That's just it - the boss swears he properly removed the share using
Failover Clustering, as you're supposed to. That's why he was
confused.

Thanks, I figured it was probably in a registry key somewhere. I just
don't know if the cluster service needs to be restarted to re-read the
registry key, or if just failing to the other node will be enough.

On Tue, Jun 23, 2015 at 8:30 AM, Michael B. Smith <[email protected]> wrote:
> This is what happens when you remove physical folders, without removing the 
> shares first...
>
> This (ancient) KB article tells you what to look for and where to remove the 
> entries:
>
> https://support.microsoft.com/en-us/kb/125996
>
> -----Original Message-----
> From: [email protected] [mailto:[email protected]] 

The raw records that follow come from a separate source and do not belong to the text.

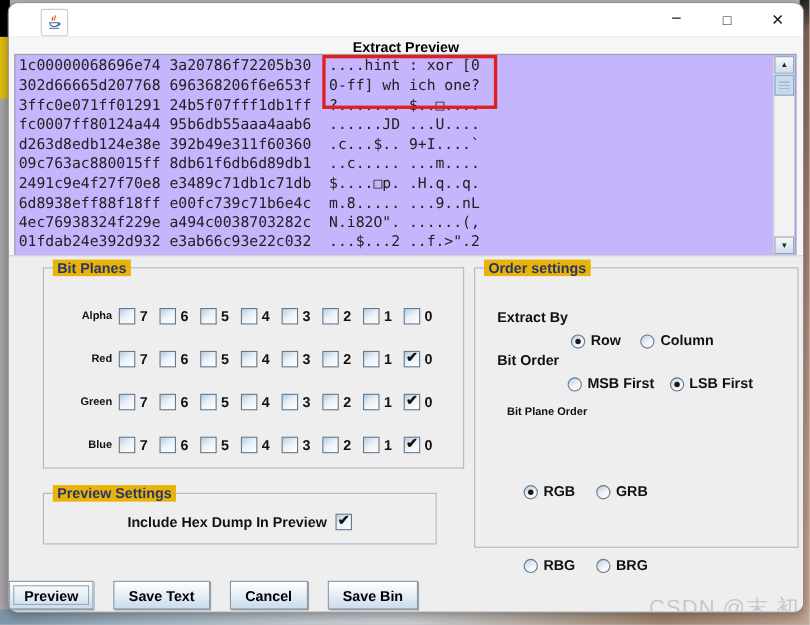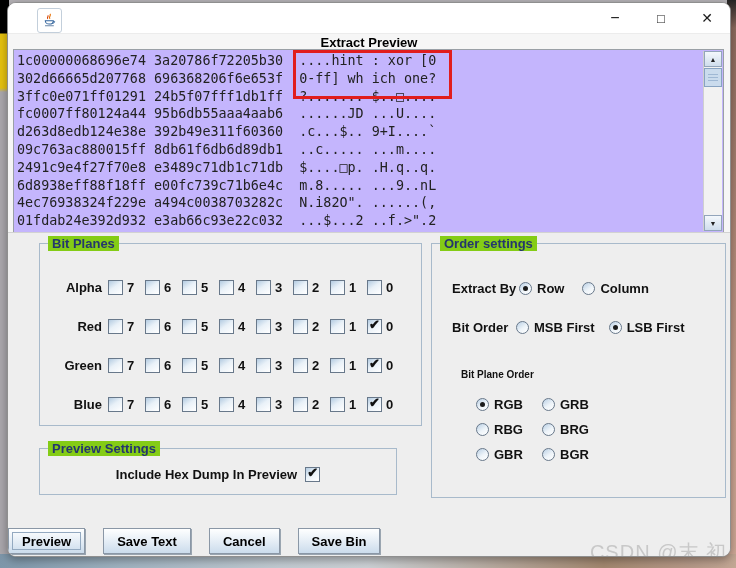--- a/index.html
+++ b/index.html
@@ -44,38 +44,38 @@
   .sbtn.up{top:0;}
   .sbtn.down{bottom:0;}
   .thumb{position:absolute;left:0;top:17px;width:18px;height:19px;box-sizing:border-box;
     background:#cadbed;border:1px solid #88a3c2;}
   .thumb .grip{position:absolute;left:3px;right:3px;top:5px;height:9px;
     background:repeating-linear-gradient(180deg,#9fb8d4 0 1px,#cadbed 1px 3px);}
   
   .lower{position:absolute;left:0;right:0;top:229px;bottom:0;background:#eee;border-top:1px solid #d2d2d2;}
   
   .fs{position:absolute;border:1px solid #a8bacb;}
-  .fs-title{position:absolute;top:-8px;left:8px;background:#84cc16;padding:0 4px;
+  .fs-title{position:absolute;top:-8px;left:8px;background:#eab308;padding:0 4px;
     font-weight:bold;font-size:13px;color:#24366d;white-space:nowrap;}
   .fs.bitplanes{left:31px;top:240px;width:381px;height:181px;}
   .fs.order{left:423px;top:240px;width:293px;height:253px;}
   .fs.previewset{left:31px;top:445px;width:356px;height:45px;}
   
   #bp-rows{margin-top:24px;}
   .bp-row{display:flex;align-items:center;height:39px;}
-  .bp-label{width:62px;text-align:right;font-weight:bold;font-size:13px;color:#111;margin-right:6px;}
+  .bp-label{width:62px;text-align:right;font-weight:bold;font-size:10px;color:#111;margin-right:6px;}
   .bp-cell{width:37px;display:flex;align-items:center;}
   .digit{font-weight:bold;font-size:13px;color:#111;margin-left:4px;}
   
   .cb{position:relative;width:15px;height:15px;box-sizing:border-box;flex:0 0 15px;
     border:1px solid #68788a;display:inline-block;
     background:linear-gradient(145deg,#b3cbe1 0%,#e9f1f8 45%,#ffffff 100%);}
   .cb .ck{position:absolute;left:1px;top:-3px;font-size:13px;font-weight:bold;color:#111;line-height:15px;}
   
-  .radio-item{display:inline-flex;align-items:center;}
+  .radio-item{display:inline-flex;align-items:flex-end;margin-top:42px;}
   .radio{position:relative;width:13px;height:13px;box-sizing:border-box;border-radius:50%;
     border:1px solid #68788a;background:linear-gradient(145deg,#b9cfe4 0%,#eef4f9 55%,#fff 100%);flex:0 0 13px;}
   .radio.sel::after{content:'';position:absolute;left:3px;top:3px;width:5px;height:5px;border-radius:50%;background:#1b1b1b;}
   .radio-label{font-weight:bold;font-size:13px;color:#111;margin-left:5px;}
   
   .os-row{position:absolute;left:20px;display:flex;align-items:center;height:20px;}
   .os-row .os-label{font-weight:bold;font-size:13px;color:#111;}
   #row-extract{top:34px;}
   #row-extract .os-label{width:67px;}
   #row-extract .radios{display:inline-flex;gap:18px;}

> On Behalf Of Michael Leone
> Sent: Tuesday, June 23, 2015 8:23 AM
> To: [email protected]
> Subject: [NTSysADM] Failover Clustering Event 1588
>
> Our main file server is a Win2008 R2 cluster. This morning, I had to move the 
> resource with most of the shares to the other node (we are rebuilding the 
> cluster as a multisite Win2012 cluster). Anyway, I failover to the other 
> node, and get 3 errors. Event ID 1588, resource failed to create file share 
> "xxx".
>
> Here's the thing - we have no shares defined with any of those 3 names. We 
> may have had some in the past, but now, no share exists with that name; I 
> don't see it in Failover Cluster Manager anywhere, nor in Share and Storage 
> Management.
>
> So I'm not sure where Windows is getting the name from. The shares were 
> removed (apparently), and that's correct, we don't need them anymore. So I 
> don't want Windows to try and bring them online anymore.
> But where can I find out where the definition still exists, if I don't see it 
> in Failover Cluster or Shares and Storage Management?